Kunja Bihari Patra, 40, a Puri-based research fellow in Global Human Rights Communications (GHRC), has alleged that adults are allowed to stay at the observation home and majority of the juveniles — who are charged with murder, attempt to murder and theft — are held in the same facilities as abandoned and orphan children. “It poses danger to juveniles of criminal contamination,” the PIL contends, seeking an inquiry into the functioning of the observation home.
“Admitting the PIL, the two-judge bench of Chief Justice V. Gopala Gowda and Justice B.N. Mohapatra issued notices to secretary of the home department, and secretary of the women and child welfare department yesterday to file the counter within two weeks,” petitioner counsel Ashis Kumar Mishra told The Telegraph today.
“The Ganjam collector and the superintendent of the home were also issued notices to file their respective responses within the same time,” Mishra said.
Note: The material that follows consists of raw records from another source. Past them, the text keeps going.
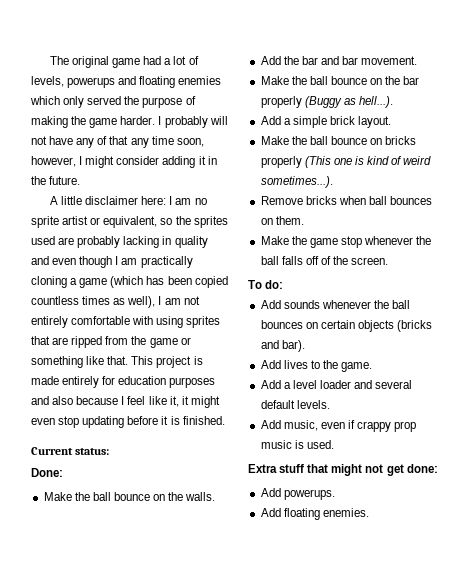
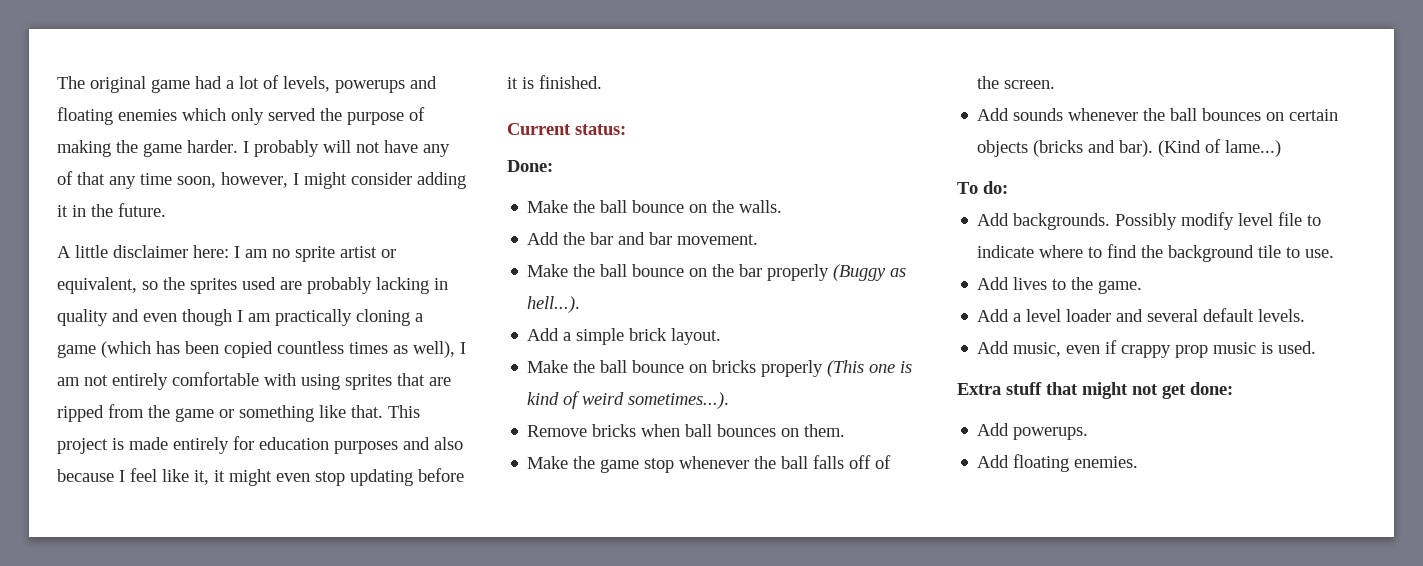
- To do:
+ (Kind of lame...)
+ To do:
+ Add backgrounds. Possibly modify level file to indicate where to find the background tile to use.

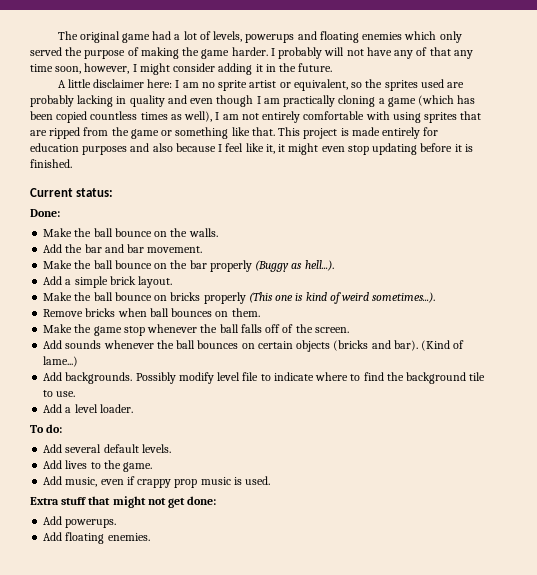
- To do:
+ Add a level loader.
+ To do:
+ Add several default levels.
- Add a level loader and several default levels.

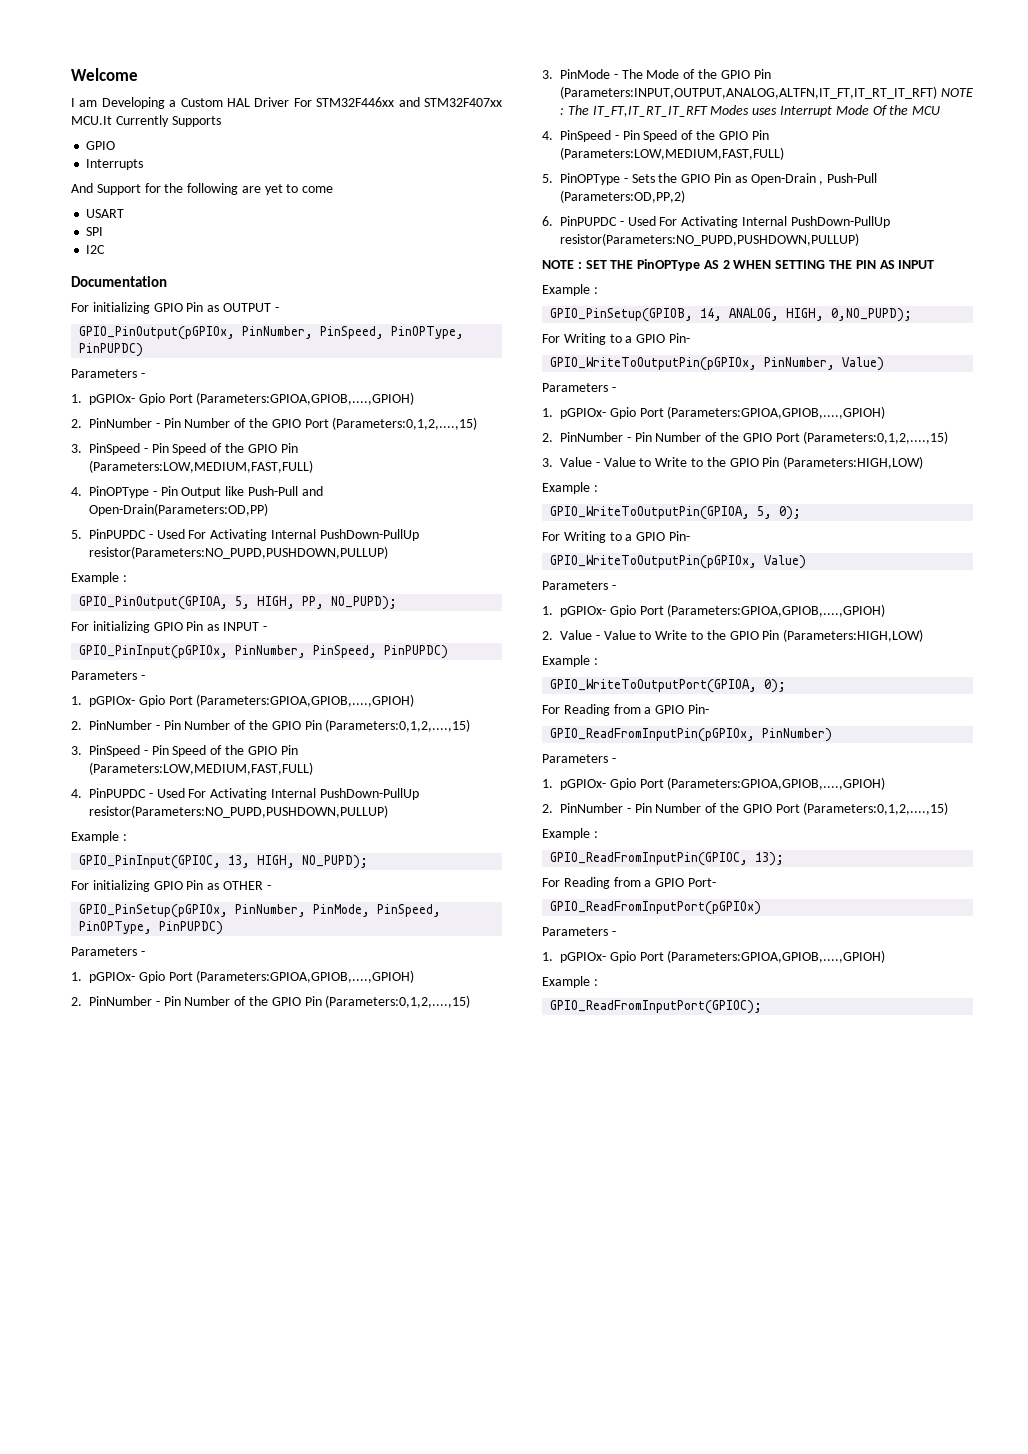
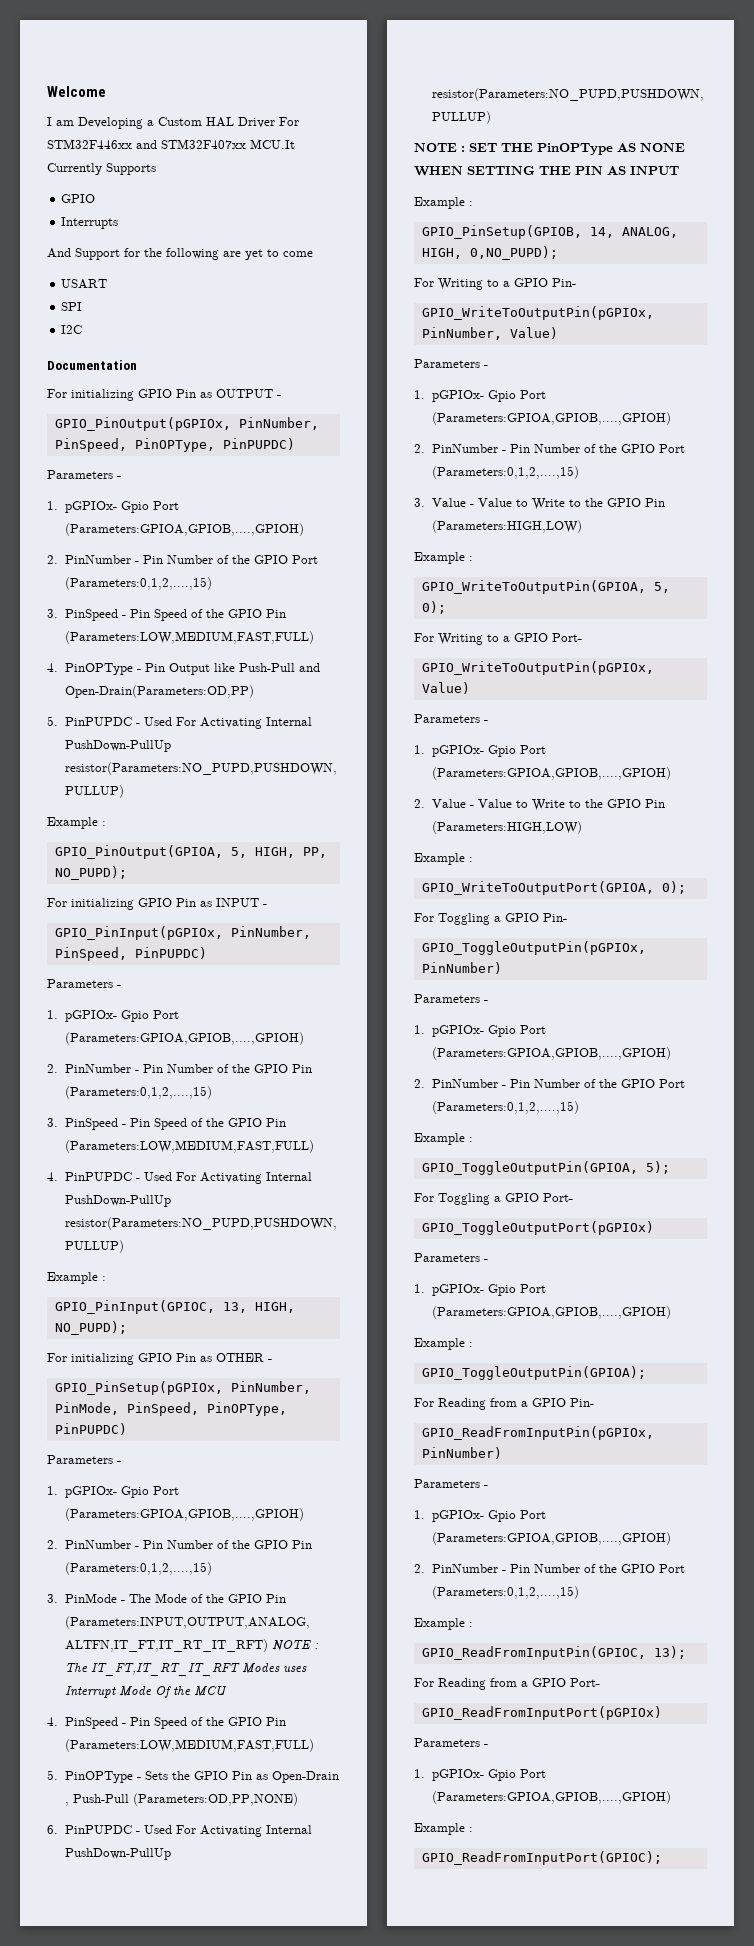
- 5. PinOPType - Sets the GPIO Pin as Open-Drain , Push-Pull (Parameters:OD,PP,2)
+ 5. PinOPType - Sets the GPIO Pin as Open-Drain , Push-Pull (Parameters:OD,PP,NONE)
- NOTE : SET THE PinOPType AS 2 WHEN SETTING THE PIN AS INPUT
+ NOTE : SET THE PinOPType AS NONE WHEN SETTING THE PIN AS INPUT
  GPIO_WriteToOutputPin(GPIOA, 5, 0);
- For Writing to a GPIO Pin-
+ For Writing to a GPIO Port-
+ For Toggling a GPIO Pin-
+ GPIO_ToggleOutputPin(pGPIOx, PinNumber)
+ Parameters -
+ 1. pGPIOx- Gpio Port (Parameters:GPIOA,GPIOB,....,GPIOH)
+ 2. PinNumber - Pin Number of the GPIO Port (Parameters:0,1,2,....,15)
+ Example :
+ GPIO_ToggleOutputPin(GPIOA, 5);
+ For Toggling a GPIO Port-
+ GPIO_ToggleOutputPort(pGPIOx)
+ Parameters -
+ 1. pGPIOx- Gpio Port (Parameters:GPIOA,GPIOB,....,GPIOH)
+ Example :
+ GPIO_ToggleOutputPin(GPIOA);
The Orissa government had failed to ensure separation of juveniles as required under the Juveniles Justice (Care and Protection of Children) Act, 2000, said the petition.
The government has also failed to provide adequate facilities for bed, food, drinking water, toilets and bathrooms following the Orissa Juvenile Justice Rules, 2002, and education facilities according to the Right to Education Act, 2010. There is only one toilet, two bathrooms and 44 poorly maintained beds for the 88 inmates.
At least three adults are among the inmates. Sometimes, the number of members at the observation home goes up to 150. The doctor seldom visits, the petition alleged on the basis of a report by the Asian Centre for Human Rights (ACHR). The ACHR had conducted an inquiry after 10 juveniles escaped from the home on the intervening night of September 21 and 22, 2010.
The 10 boys had fled after beating up the head guard with a cricket bat. On September 22, police caught seven of them from a local bus station.
Two others managed to escape while another was caught later. Six of the juveniles had no case pending against them and they were staying in the observation home as abandoned or orphan children.